Lima
Estoy en Lima y pienso en mi papá. “Nunca llueve”, decía cada vez que alguien mencionaba la ciudad. Él jamás puso un pie acá.
Pienso también en aquel compañero de estudios en Cuba. Era peruano y por alguna razón no había salido mucho de Lima. Tenía veinte años. Cuando se desató el primer aguacero veraniego, que duró tres días, lo encontré parado frente a un ventanal. Perplejo. En los minutos que permaneció sin moverse, mantuvo una expresión de asombro infantil. Un gozo abrupto que envidié y seguí envidiando en adelante.
Estoy en Lima y miro la tarde diluirse en un cielo atiborrado de nubes gordas que no se van a desplomar. No me arrebatan el aliento pero su compañía tranquila, predecible, se siente bien. Muy bien. A lo mejor eso es la madurez.
Estambul
Era un bar con un esquema que se repite mucho en Estambul: varias mesas agolpadas alrededor de un cantante con guitarra que encadena canciones populares turcas. Yo no entendía ni una palabra. En los estribillos casi todo el mundo lo acompañaba. Un coro espontáneo, alegre y sentido. Varias mujeres se ponían de pie y, con los brazos abiertos, giraban las muñecas en un gesto de baile bonito y ajeno.
Era un espectáculo comunal de algarabía inocente que me maravillaba.
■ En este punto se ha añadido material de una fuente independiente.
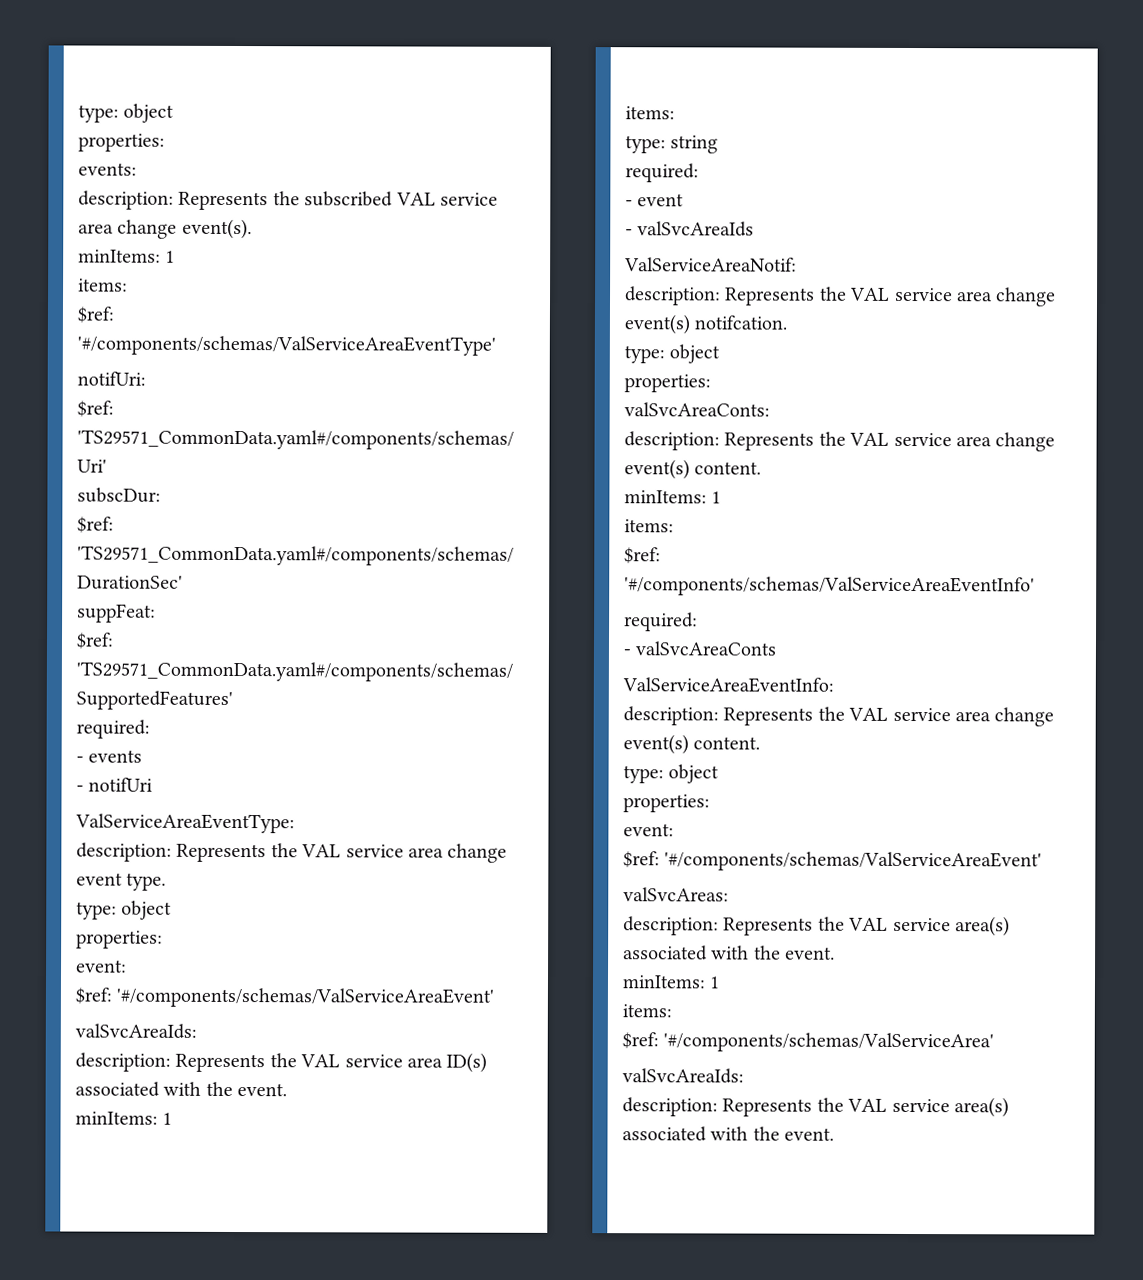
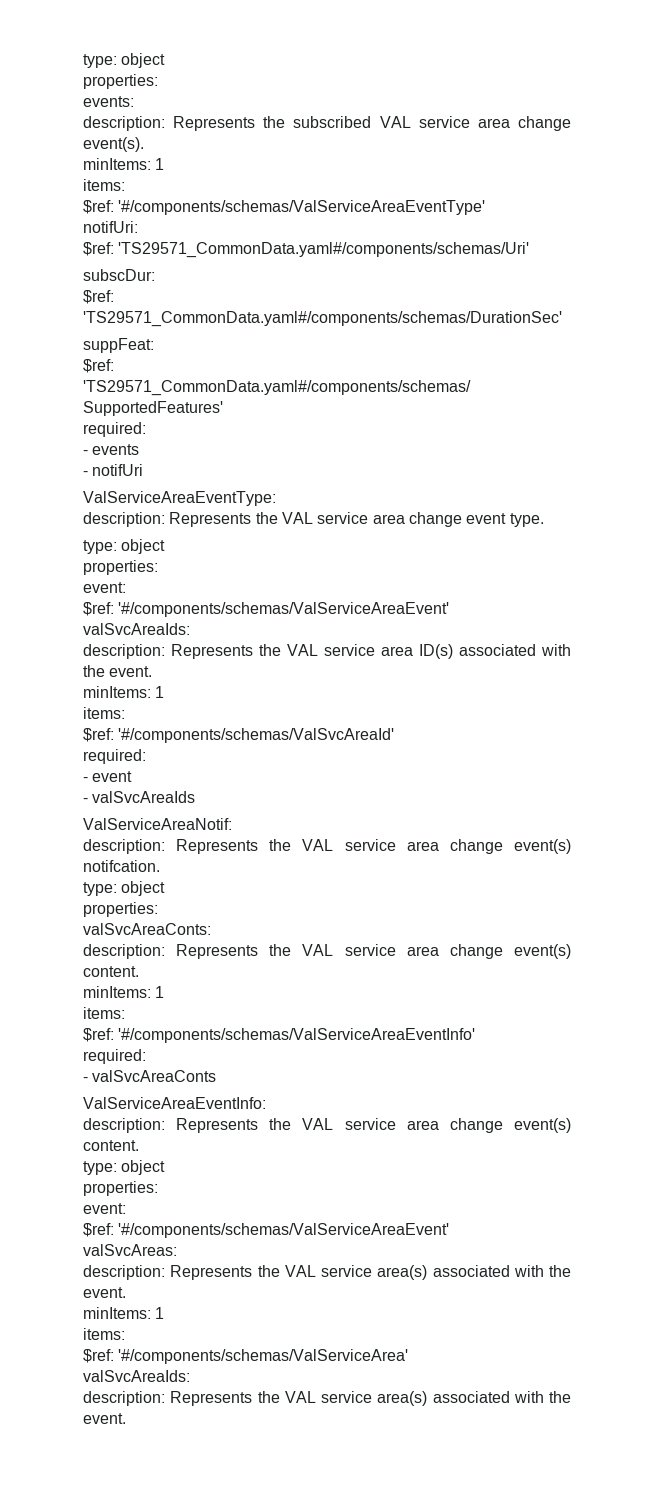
- type: string
+ $ref: '#/components/schemas/ValSvcAreaId'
Pero también me ponía algo melancólico en mi insuperable lejanía. Soledad de forastero. Contagiado del entusiasmo, traté de concentrarme en el ritmo. Demasiado consciente de lo absurdo que resultaría querer atinarle cantando aunque fuera a una sola sílaba, mantenía los labios sellados.
De repente, hubo un apagón y el sonido amplificado del cantante se perdió. Ya el micrófono no estaba de su parte. Luego de un segundo de perplejidad, el público, ahora convertido en sombras, empezó a cantar con mayor ímpetu la canción entera, ya no solo el coro. Fue tanto el gozo que no me pude resistir y, amparado por la oscuridad y el alto volumen colectivo, canté onomatopeyas con actitud sentida. Las calculé parecidas a lo que decía la voz unificada a mí alrededor. Lo hice como si entendiera cada palabra, como si la letra tuviera un profundo valor para mí.
Cubanas
Las cubanas lanzan muchos besos al aire. Es una forma práctica de saludar cariñosamente sin desviar su camino. Dada la lentitud que el tongoneo sabroso les impone al caminar, si se acercaran a saludar de beso a todo el mundo no llegarían nunca a ninguna parte.
Sus besos voladores son sonoros, robustos y contundentes. A veces se acompañan de un movimiento de la mano que termina de darles impulso. Se aseguran así de que lleguen a su destinatario sin importar a cuántos metros se encuentre.
Pero en ocasiones estos besos se desvían en el camino como balas perdidas. El viento o la inercia los llevan hacia otro lado. A mí me han caído varios, cálidos y escandalosos, que iban para alguien más. ¿Qué sucede entonces? Nada, nadita, nada. Nadie se muere por ello, las cubanas son generosas y no ven drama en compartir. Siguen su camino, agitando con parsimonia, a lado y lado, unas nalgas que generalmente tienen kilos de más.